Выбрать главу

Тишина внутри здания удивила Джей Ар. Как и та, что наступила ранее в ночном клубе, она была похожа на благоговейную, церковную тишину, прерываемую лишь горловым кашлем и отдельными сопениями, и наконец голос, громкий и ясный, разорвал ее, словно удар киркой по льду.

- ...место, где нет аморальности... нет и морали... - прошелестел голос убаюкивающим тоном, ритмично покачиваясь, словно лодка на ласковых водах.

- Мейс, - прошептала Лили.

- ...где тебя принимают таким, какой ты есть, не требуя каких-либо изменений...

- Ладно, чего мы, черт возьми, ждем? - тихо прорычал Брубейкер.

Джей Ар начал пробираться к двери, но Брубейкер опередил его.

- Есть люди, которые не хотят, чтобы вы пошли со мной, - продолжал Мейс.

На полпути по коридору Джей Ар оглянулся через плечо, чтобы убедиться, что остальные следуют за ним, затем вместе с Брубейкером обогнул угол справа и остановился.

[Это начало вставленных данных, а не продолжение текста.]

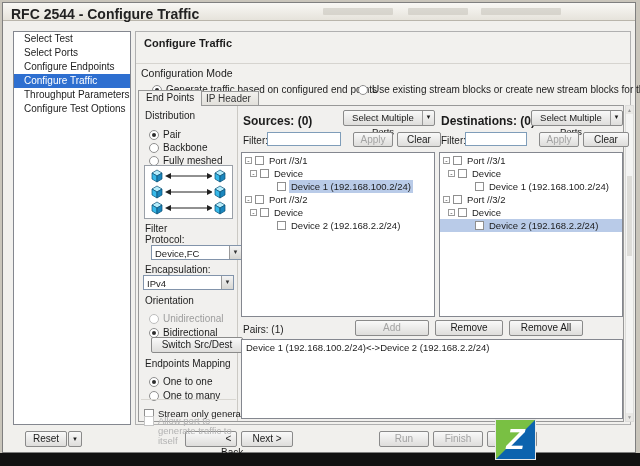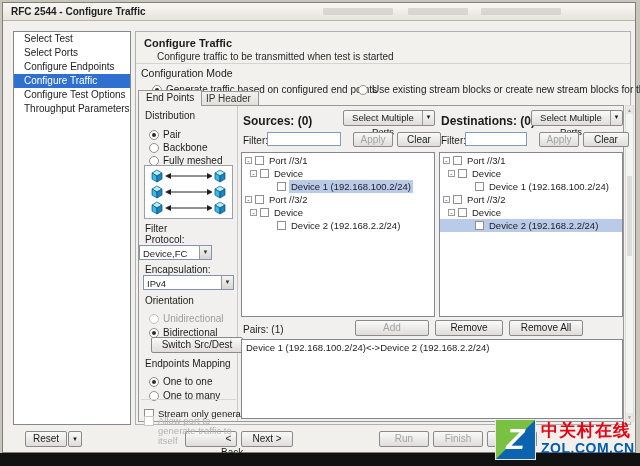"RFC 2544 - Configure Traffic" .titlebar .title { font-size: 10px -> 14px }
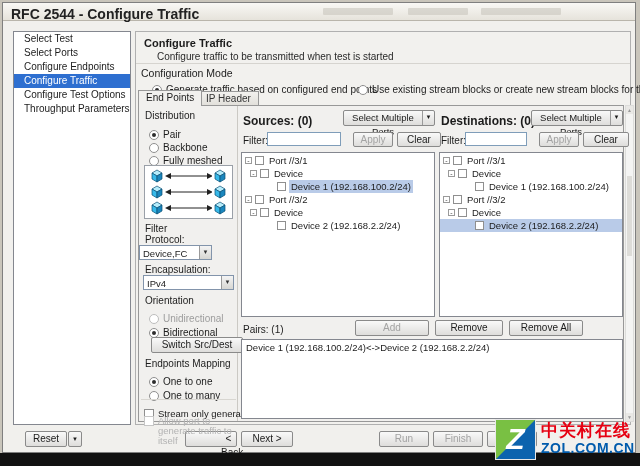"Configure traffic to be transmitted" div.main-subtitle { html: <div>Configure traffic to be transmitted when test is started</div> -> none }
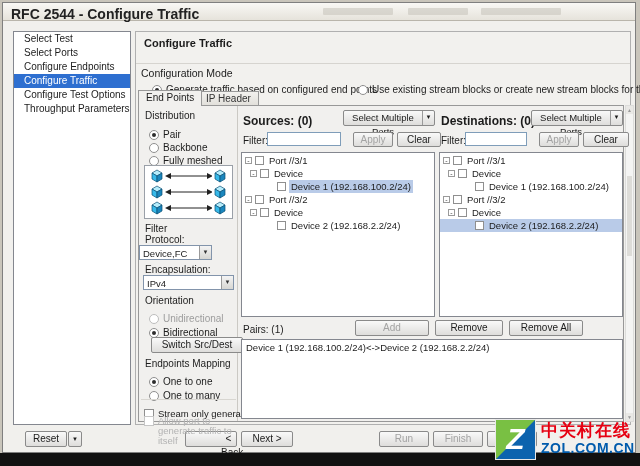"Configure Test Options" div.step-item { order: before "Throughput Parameters" -> after "Throughput Parameters" }
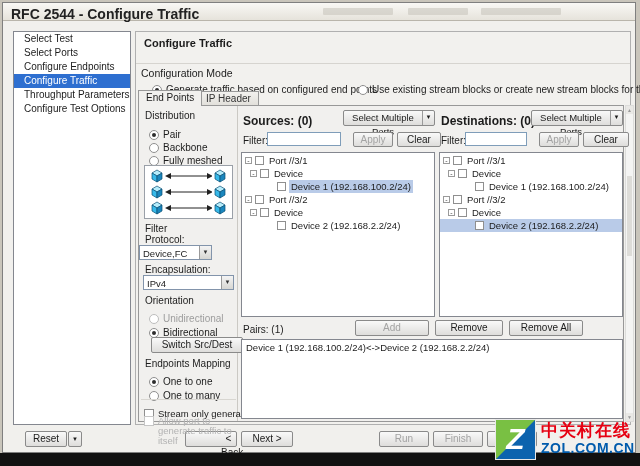"Device,FC" .combo-proto { left: 0 -> 12px; width: 73px -> 91px }
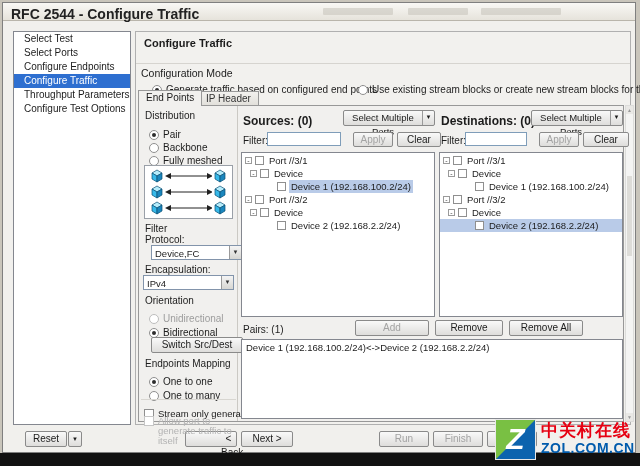"中关村在线" div.wm-text { html: <div> <div>中关村在线</div> <div>ZOL.COM.CN</div> </div> -> none }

- Они хотят держать вас здесь, под своим контролем...

Они стояли за спинами дюжины подростков, собравшихся на вершине лестницы, которая спиралью уходила вниз, и заслонялась еще многими, все молчали и прислушивались. Несмотря на громкий шум, что произвел Брубейкер, открывая дверь, никто из подростков, казалось, не заметил, что кто-то вошел. Их внимание было приковано к голосу внизу.

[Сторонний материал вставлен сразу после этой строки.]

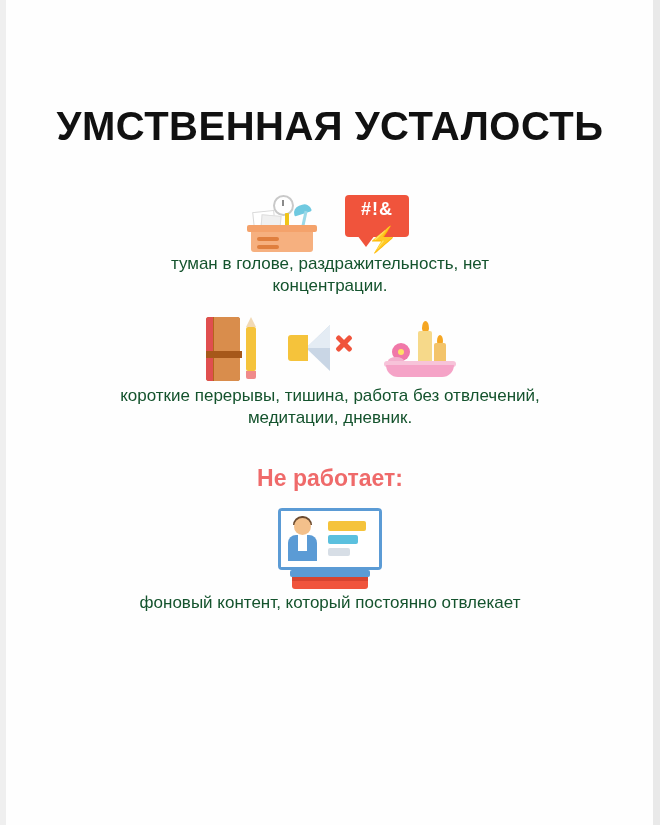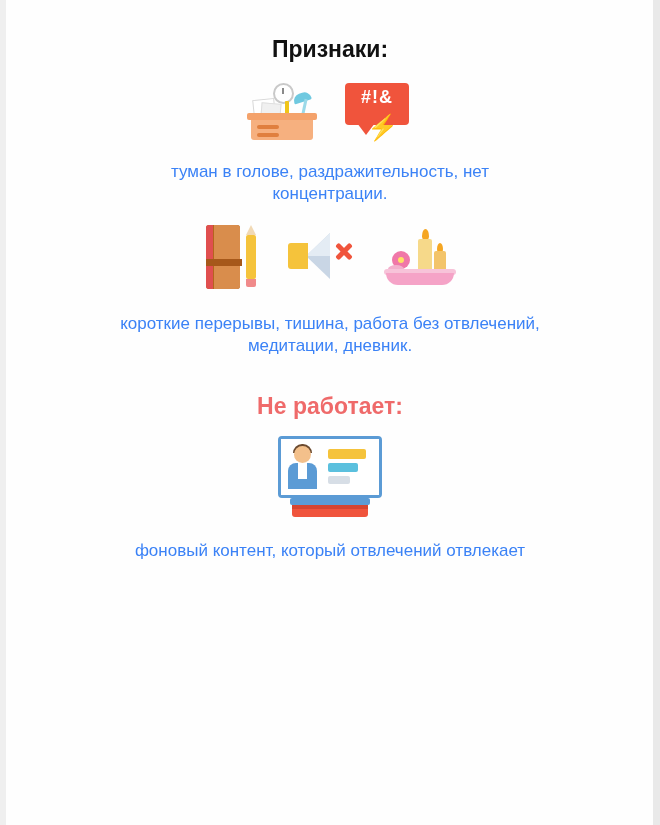"УМСТВЕННАЯ УСТАЛОСТЬ" h1.title { html: none -> <h1>УМСТВЕННАЯ УСТАЛОСТЬ</h1> }
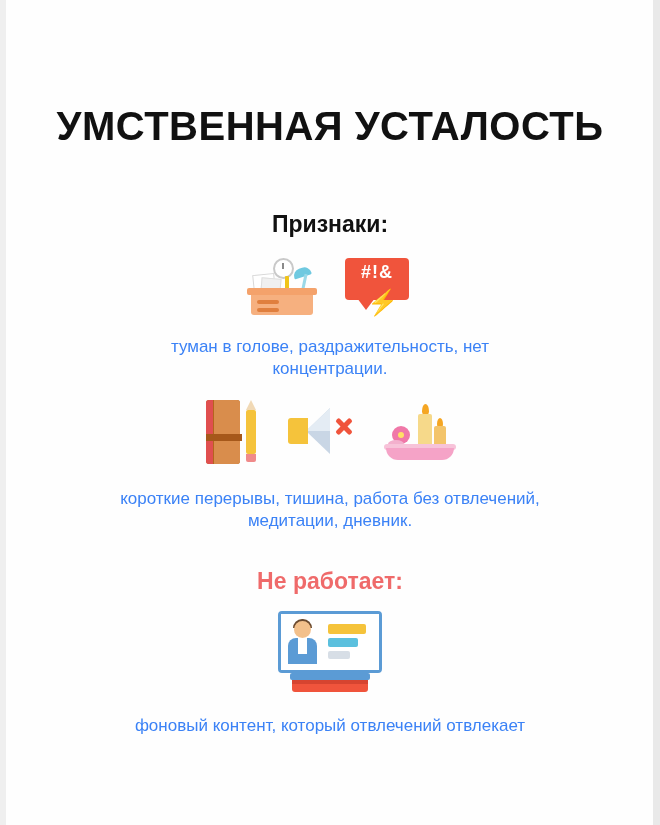"Признаки:" div.section-heading { html: <div>Признаки:</div> -> none }
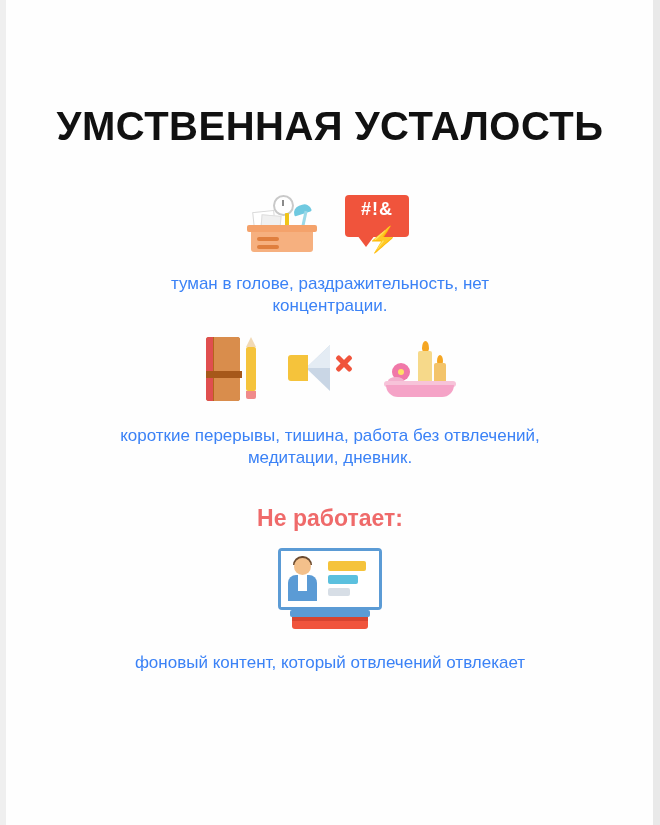"туман в голове, раздражительность, нет" .caption { color: #3b82f6 -> #14532d; margin-top: 20px -> 0 }
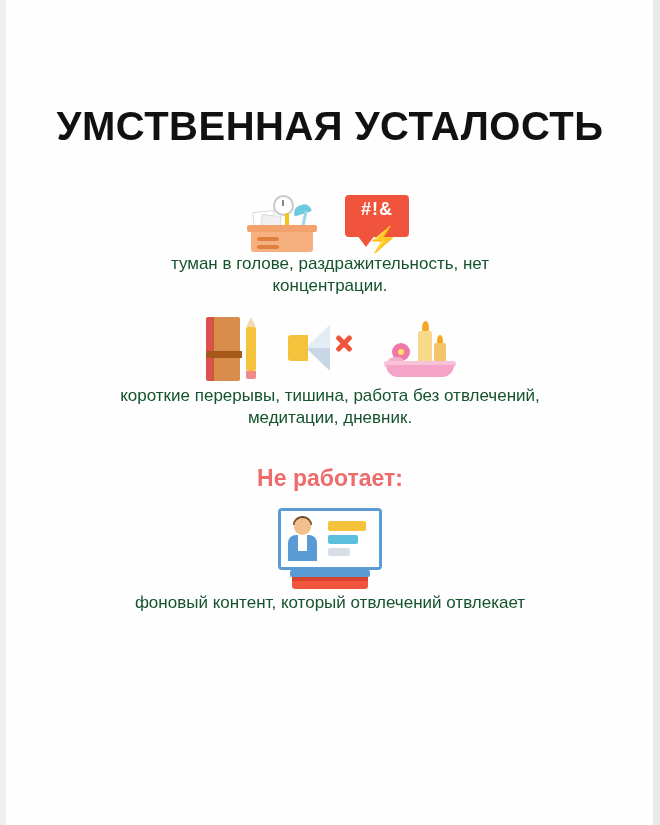"фоновый контент, который отвлечений" div.caption { text: отвлечений -> постоянно }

Джей Ар задался вопросом, так ли провели последние минуты жизни друзья и одноклассники его сестры в "Старом красном амбаре" в Эль-Серрито; стояли ли они в такой же мертвой тишине, слушая последние слова, которые они когда-либо услышат, произнесенные мужчиной и женщиной, что привели их к смерти.

- ...они желают, чтобы вы думали, что вы им так дороги, что они не хотят, чтобы вы ушли, хотя на самом деле им на вас наплевать...

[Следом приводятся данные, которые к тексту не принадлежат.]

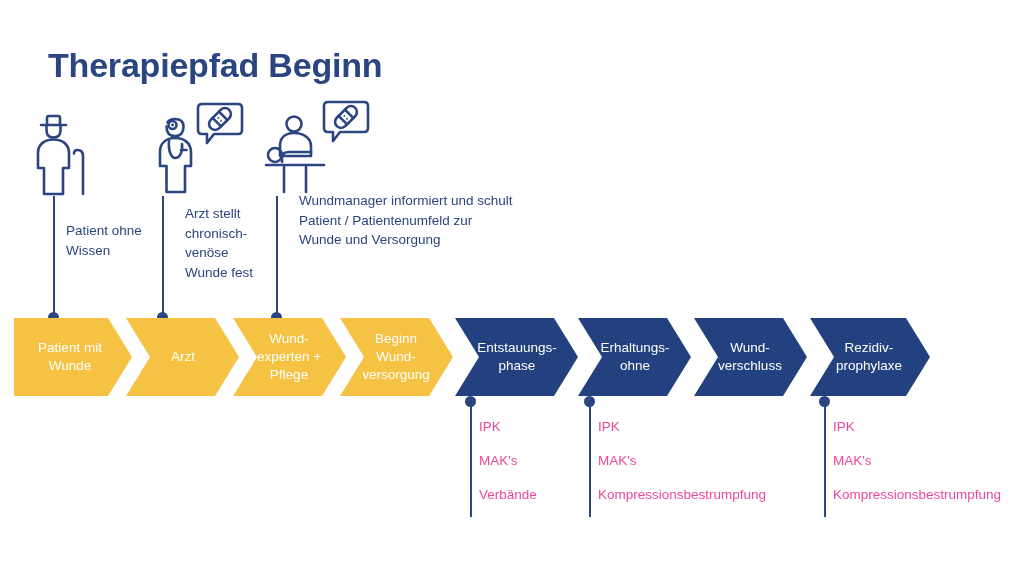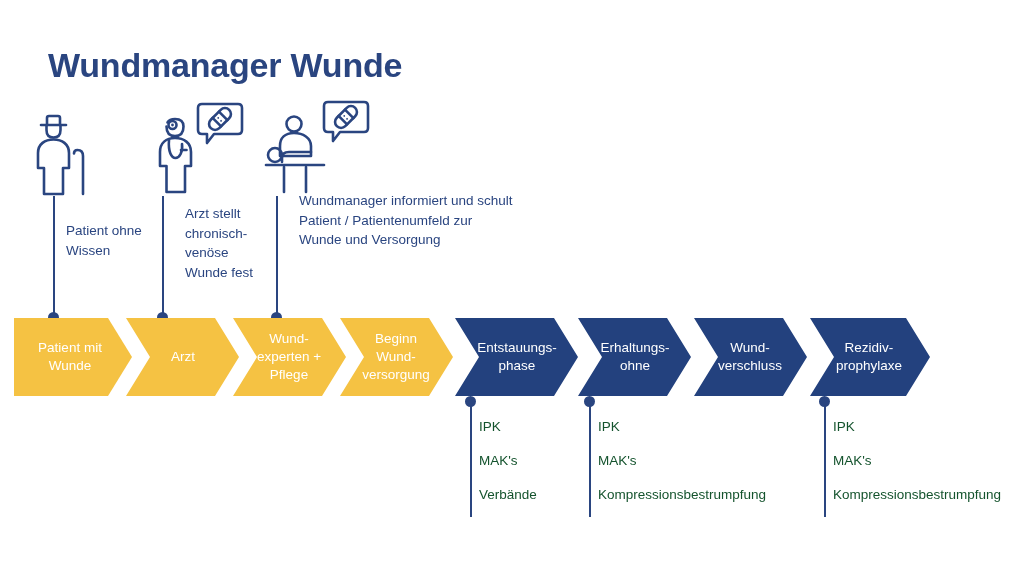"Wundmanager Wunde" div.abs { text: Wundmanager Wunde -> Therapiepfad Beginn }
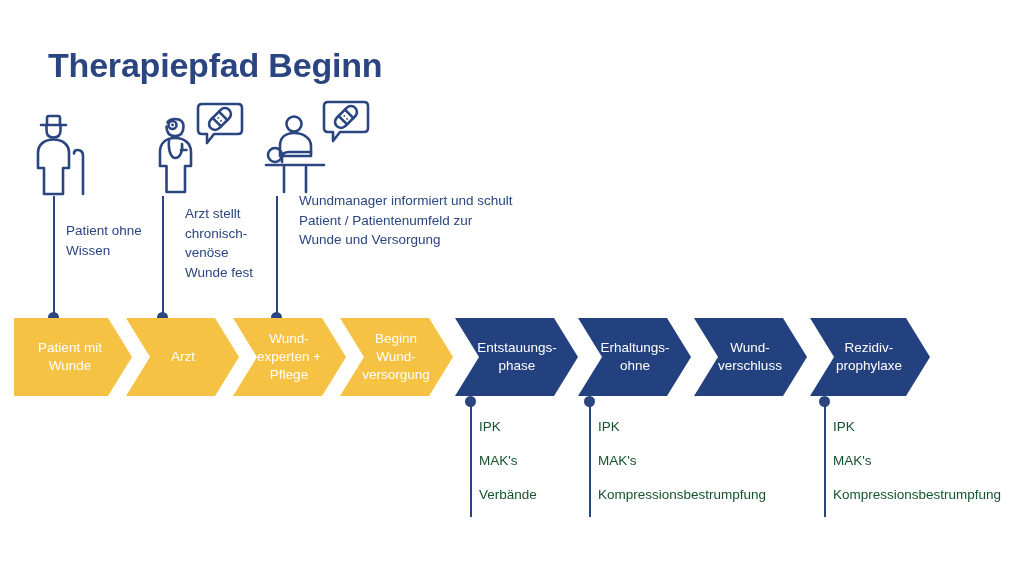"IPK" .bot-item { color: #14532d -> #ec4899 }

Психолог сделал шаг вперед и заглянул через несколько плеч в помещение внизу. Со своего места он видел Мейса в профиль, от груди до макушки; улыбка, казалось, покрывала все его лицо и светилась теплом.

- ...и эти люди, - продолжил Мейс, медленно поворачиваясь к нему и глядя сквозь толпу прямо в глаза Джей Ар, - прибыли...

Кевин никогда не видел свой район таким темным.

Он бежал до тех пор, пока не устал, через переулок и сворачивая на боковые улицы, пробираясь зигзагами через Студио-Сити и Северный Голливуд, и наконец остановился, задыхаясь, у потемневшего фонарного столба. Когда он заметил полицейский вертолет, прожектора которого рассекали дождь, он проскочил между двумя домами и притаился в укрытии навеса, чтобы перевести дух. После того, как сердце замедлило свой пулеметный темп, он понял, что его плечо прижато к переднему колесу велосипеда. Тихо, он вывел велосипед со стоянки, запрыгнул на него и помчался по улице.

Во время поездки под дождем в Энсино в его голове пронеслись последние недели: встреча с Мейсом... его волнение из-за возможности вывести группу на сцену... убеждение Мэллори присоединиться к нему... доверие и восхищение Мейсом, которых он не испытывал ни к кому в своей жизни...

Дважды ему приходилось сворачивать, чтобы объехать затопленные улицы и тротуары, а вдалеке, словно одинокие волки, выли сирены. В платиновом свете молнии он увидел мертвую кошку, плывущую по затопленному водостоку. Казалось, все вокруг разрывается на части и вываливает свои внутренности, как у скота на бойне. Ему пришлось сбавить скорость, потому что горячие слезы заливали глаза и затуманивали зрение. Он злился на себя не только за то, что позволил Мейсу обмануть и использовать его, но и больше всего за то, что втянул в это дело Мэллори.

Проезжая по своему району в Энсино, он видел, как в окнах мерцают огоньки свечей, а по занавескам мечутся скрытные тени. Дом его родителей не подавал признаков жизни.

Ноги болели, бок горел, Кевин, пошатываясь, обошел гараж и вошел в боковую дверь. Внутри гаража было темно, но Кевин достаточно хорошо знал его планировку, чтобы нащупать путь вокруг двух машин и мотоцикла. У двери, ведущей на кухню, он остановился.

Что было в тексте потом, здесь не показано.